## DATA FOR THE TASK
• • •
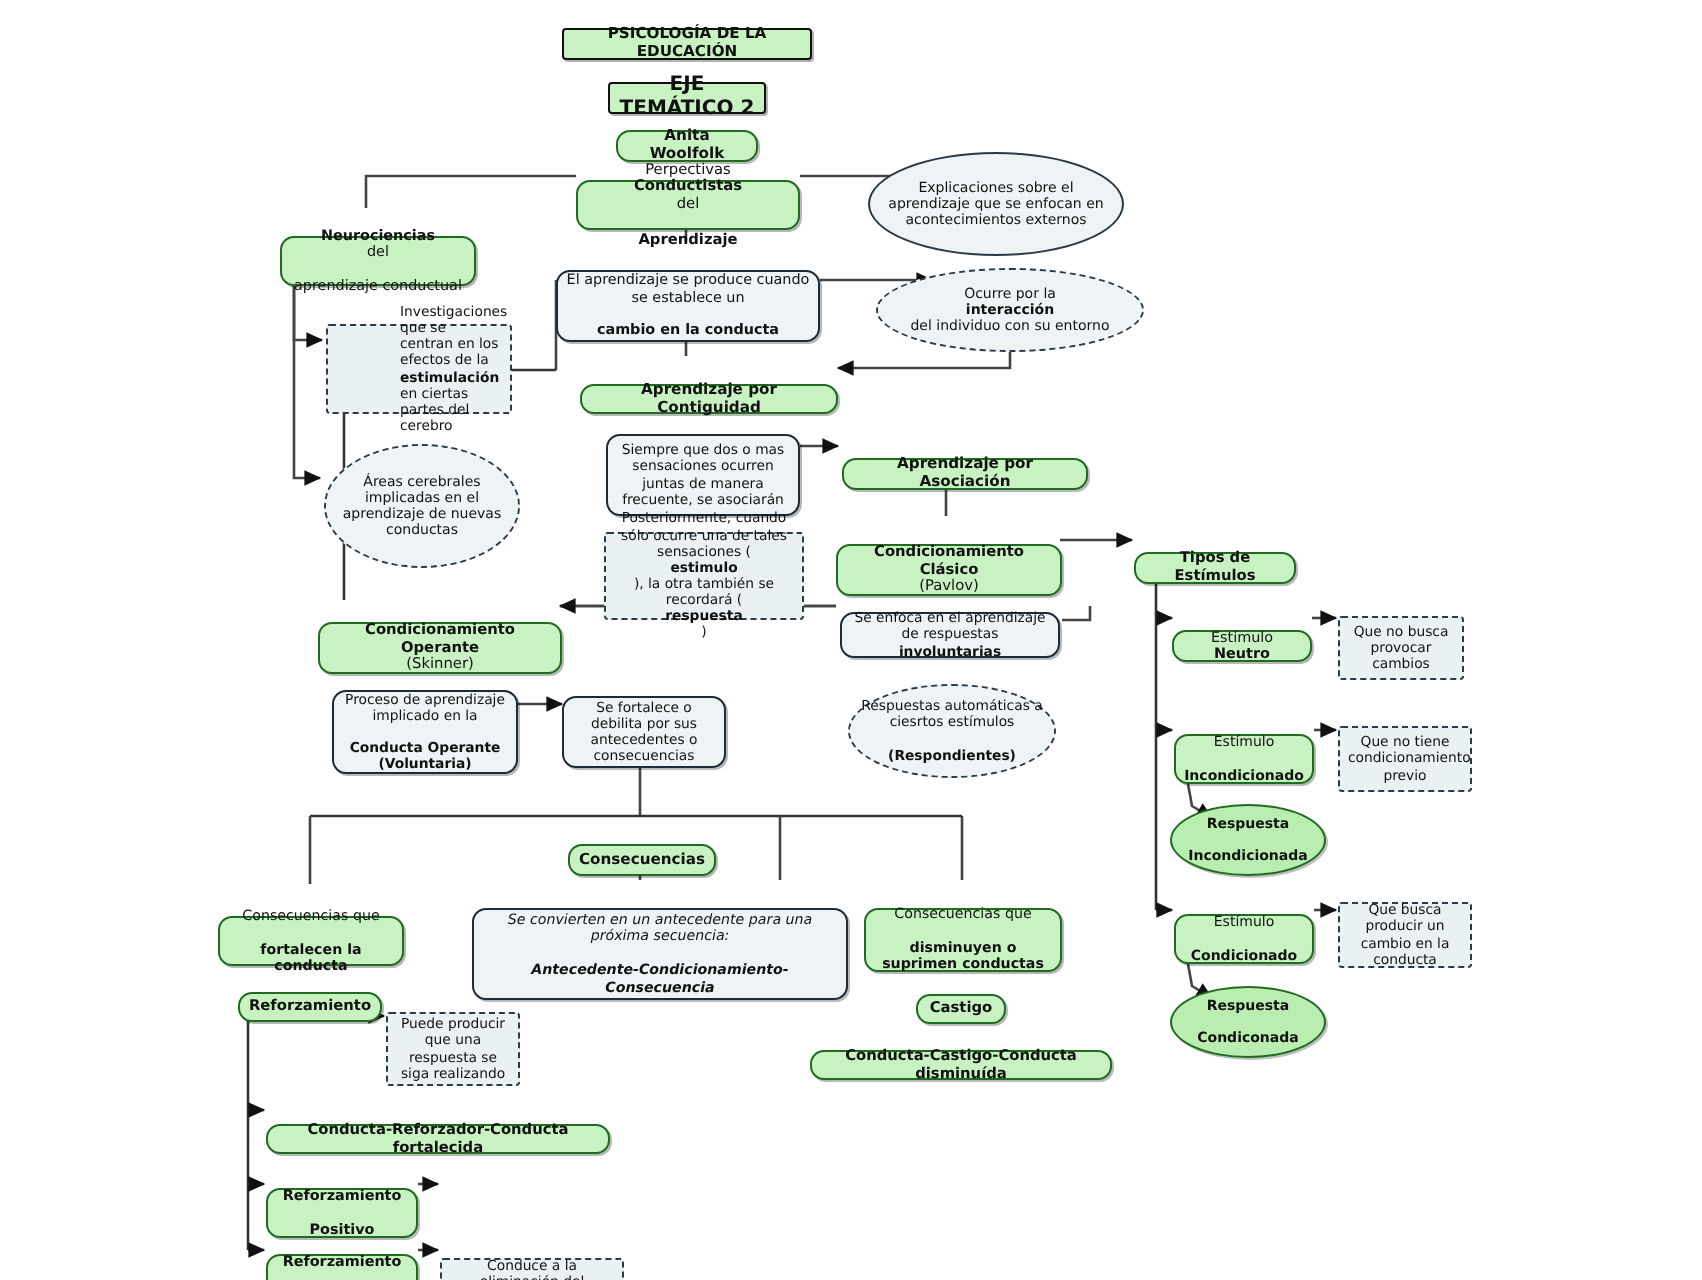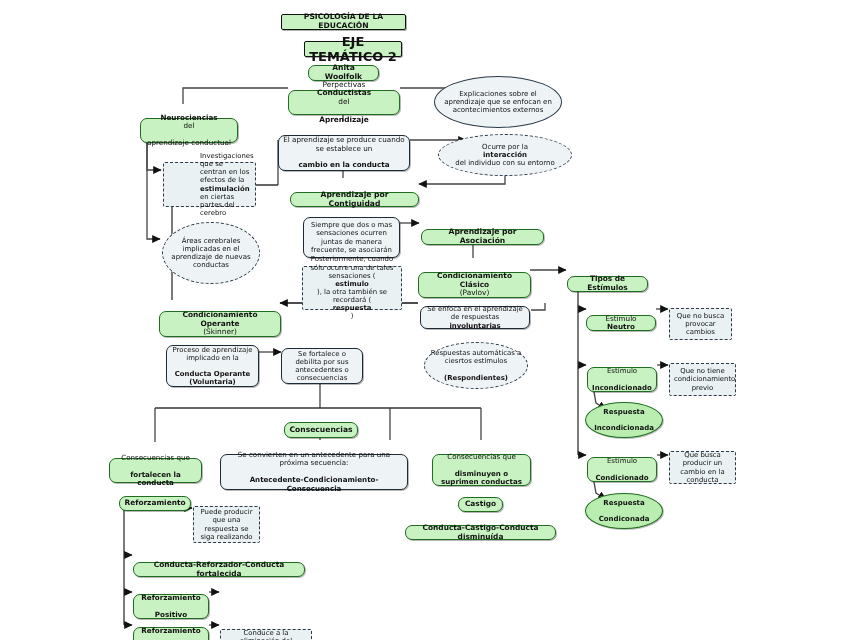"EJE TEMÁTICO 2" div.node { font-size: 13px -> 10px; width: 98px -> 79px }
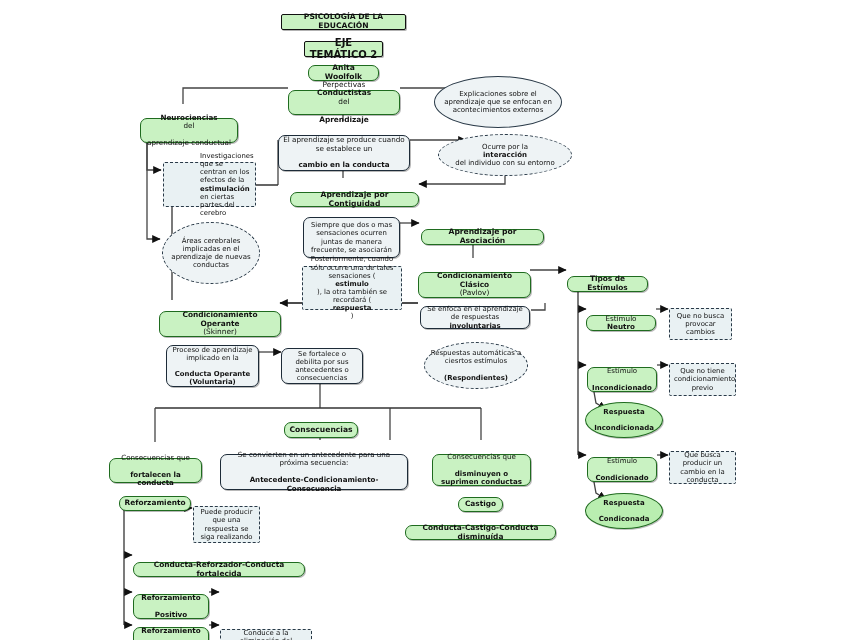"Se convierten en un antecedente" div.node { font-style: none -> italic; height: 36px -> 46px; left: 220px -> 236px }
• • •
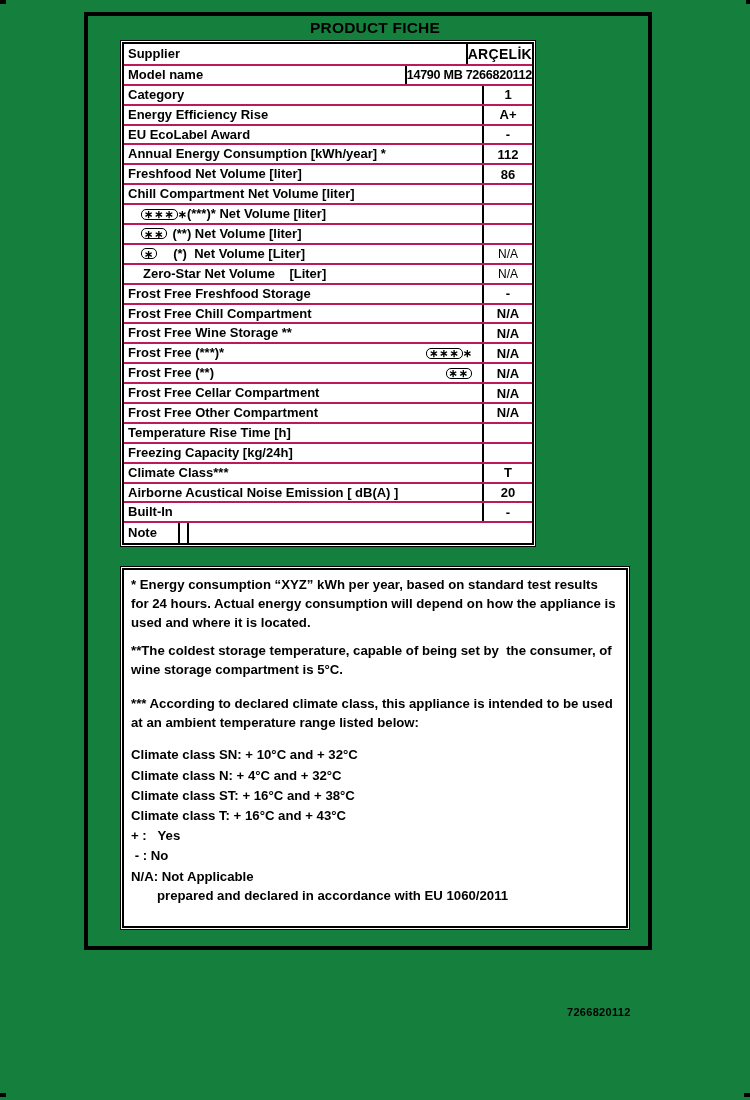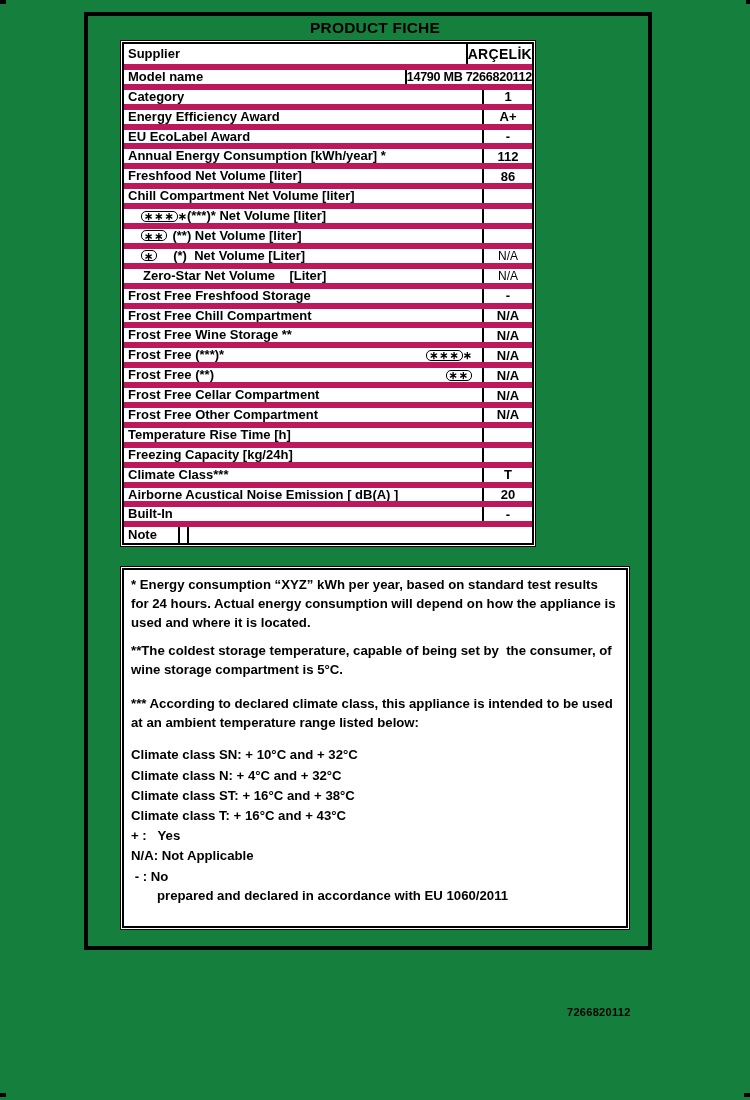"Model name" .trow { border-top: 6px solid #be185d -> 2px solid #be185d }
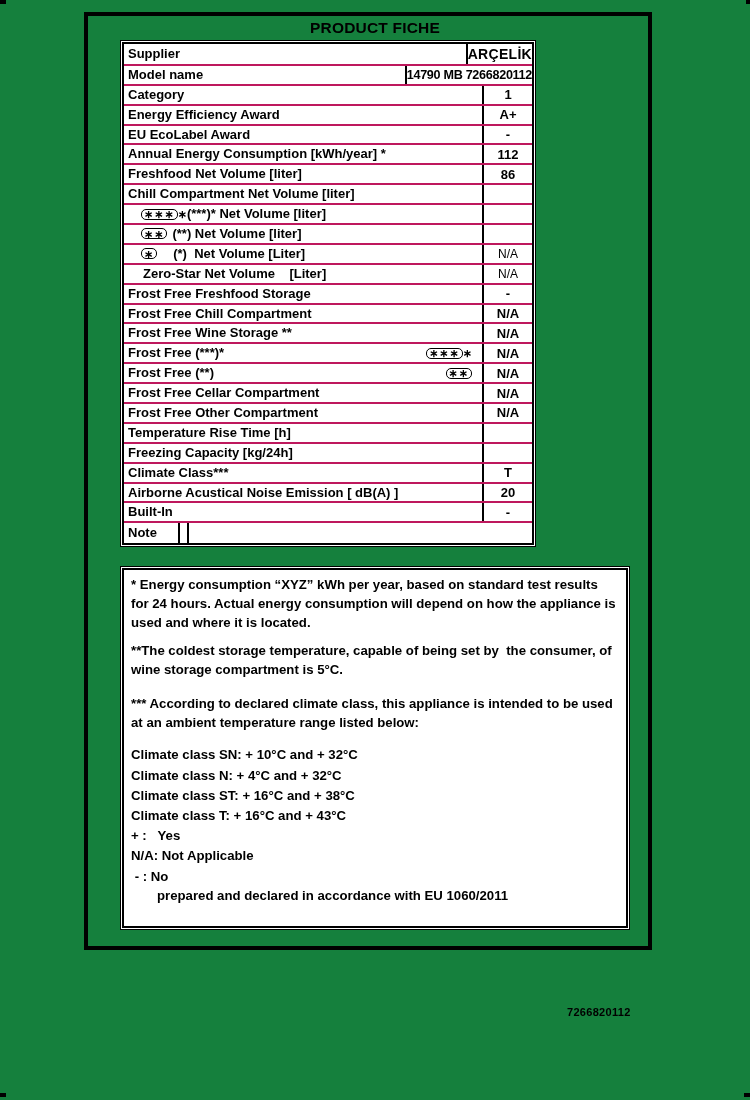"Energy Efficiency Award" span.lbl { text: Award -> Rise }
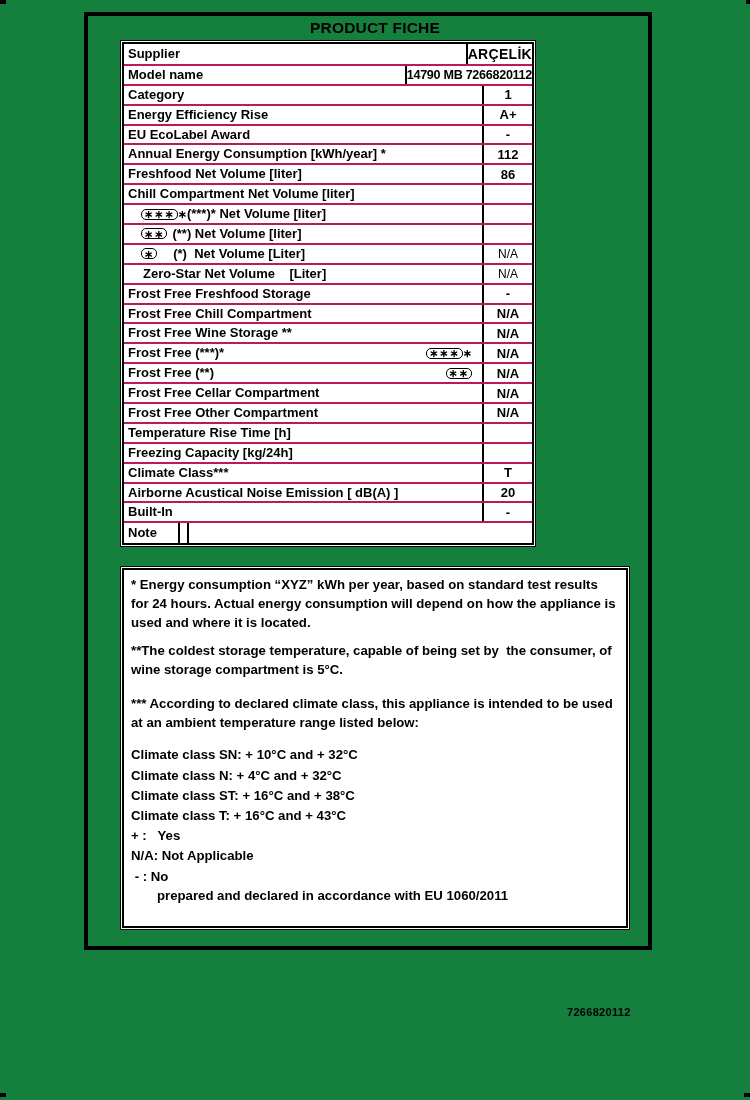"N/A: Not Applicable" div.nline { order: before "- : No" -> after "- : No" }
• • •
## EXERCISE DIRECTIONS
Start at the line containing "font-size: 13px ->" above and stop at the line containing "convierten en un". Output those lines exactly, both included, but none of the pictures.

## ANSWER TO THIS PROBLEM
"EJE TEMÁTICO 2" div.node { font-size: 13px -> 10px; width: 98px -> 79px }
"Se convierten en un antecedente" div.node { font-style: none -> italic; height: 36px -> 46px; left: 220px -> 236px }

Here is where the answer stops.